TASK REQUIREMENTS =>
Lines from the one containing "<span>TV ja ohjelmat</span>" through the end of the material are to be retyped exactly; do not copy pictures.

DATASET EXTRACT =>
"""

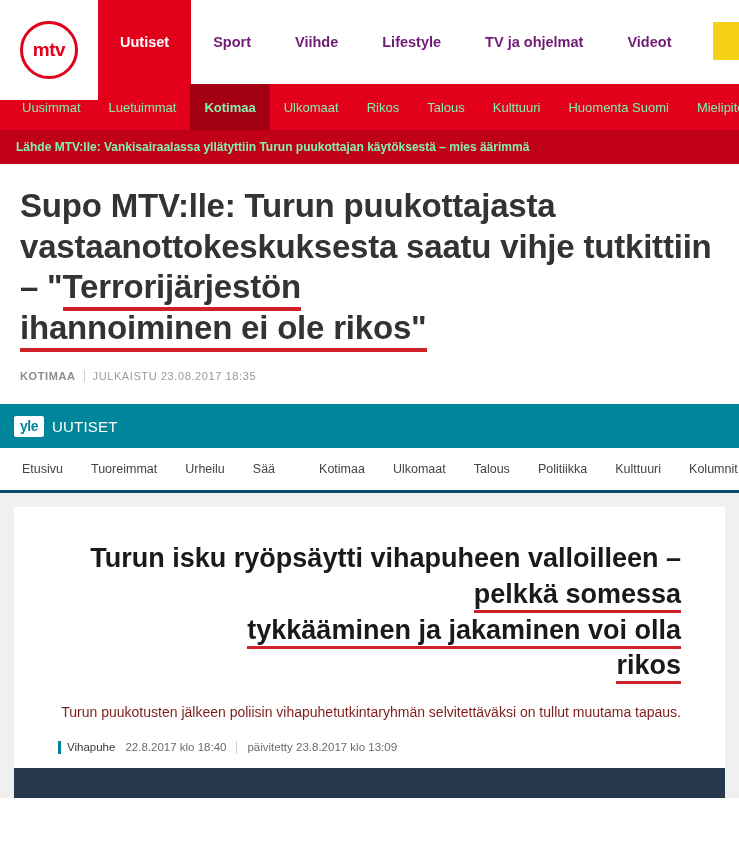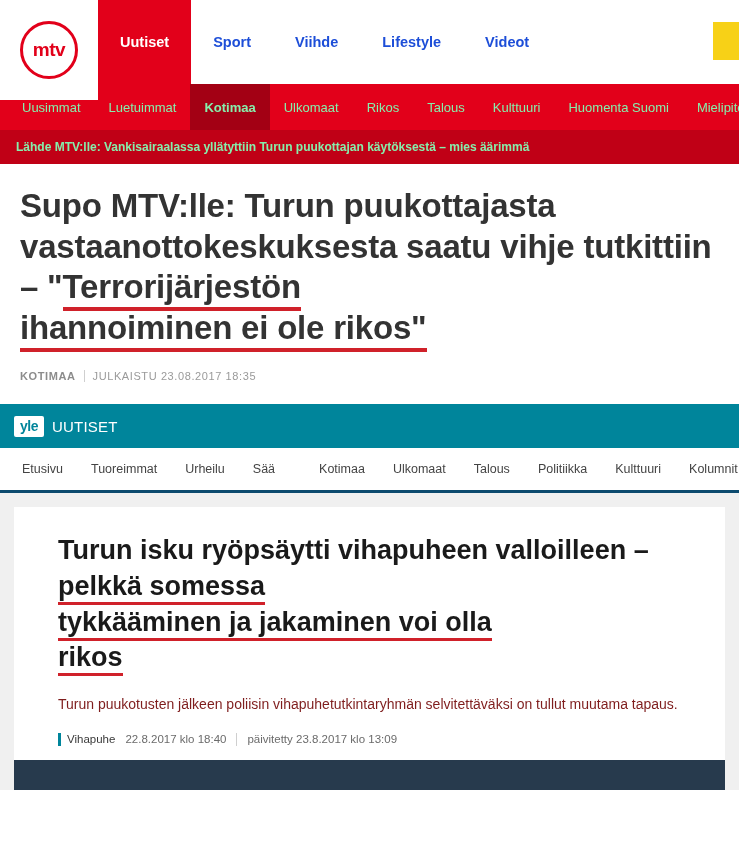--- a/index.html
+++ b/index.html
@@ -59,7 +59,7 @@
     padding: 0 22px;
     font-size: 14.5px;
     font-weight: bold;
-    color: #1d4ed8;
+    color: #701a75;
     white-space: nowrap;
   }
   .mtv-nav-item.active {

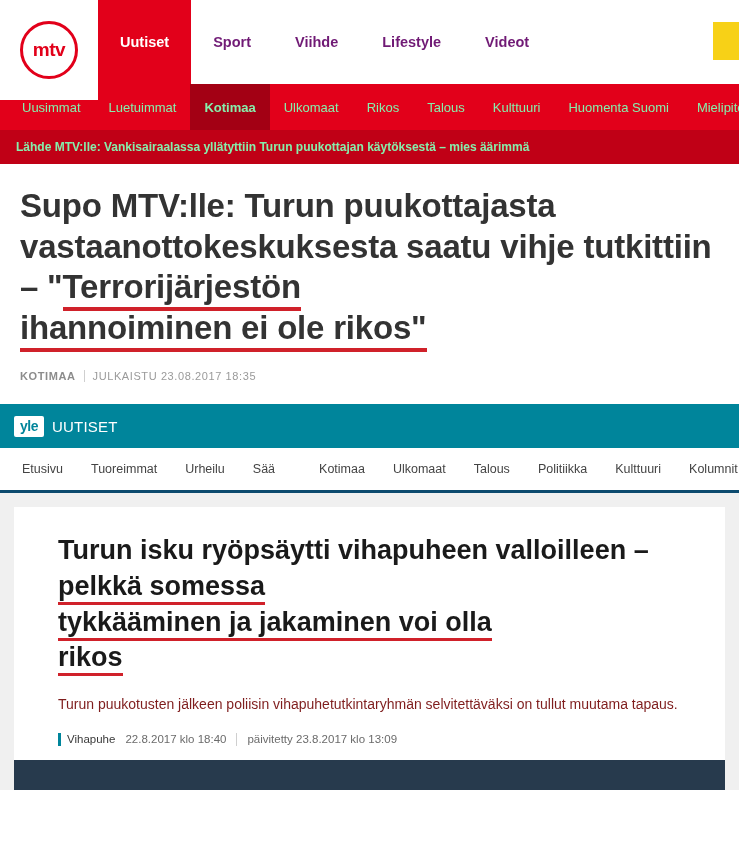--- a/index.html
+++ b/index.html
@@ -277,6 +277,9 @@
       </div>
     <div class="mtv-nav-item">
         <span>Lifestyle</span>
+      </div>
+    <div class="mtv-nav-item">
+        <span>TV ja ohjelmat</span>
       </div>
     <div class="mtv-nav-item">
         <span>Videot</span>

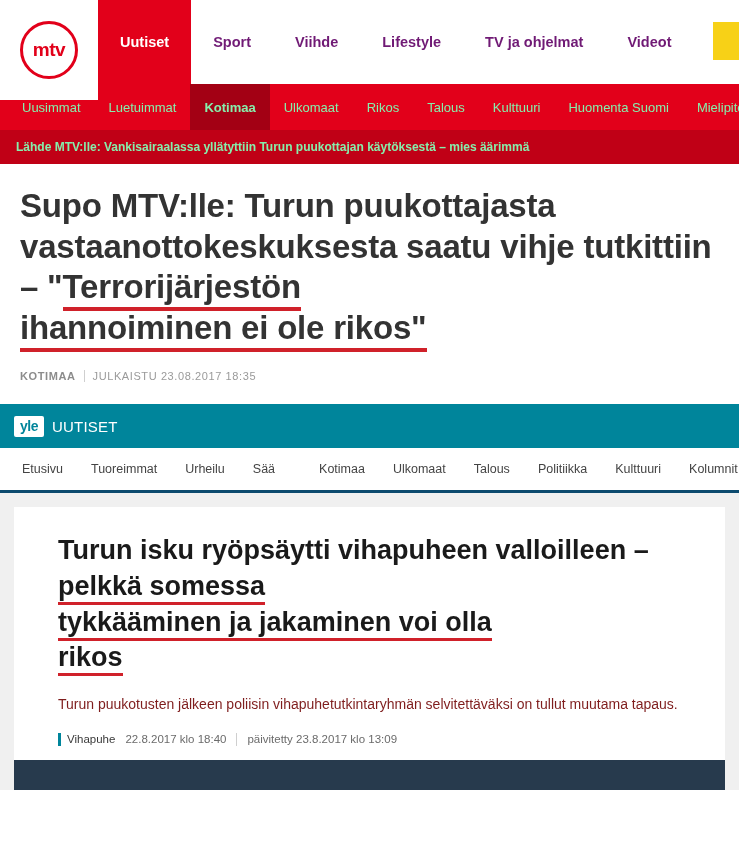--- a/index.html
+++ b/index.html
@@ -205,8 +205,9 @@
   }
   .yle-card {
     background: #ffffff;
-    padding: 26px 44px 18px 44px;
+    padding: 34px 44px 18px 44px;
     box-sizing: border-box;
+    text-align: right;
   }
   .yle-headline {
     font-size: 27px;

"""

ANSWER TO THE EXERCISE =>
+        <span>TV ja ohjelmat</span>
       </div>
     <div class="mtv-nav-item">
         <span>Videot</span>

--- a/index.html
+++ b/index.html
@@ -205,8 +205,9 @@
   }
   .yle-card {
     background: #ffffff;
-    padding: 26px 44px 18px 44px;
+    padding: 34px 44px 18px 44px;
     box-sizing: border-box;
+    text-align: right;
   }
   .yle-headline {
     font-size: 27px;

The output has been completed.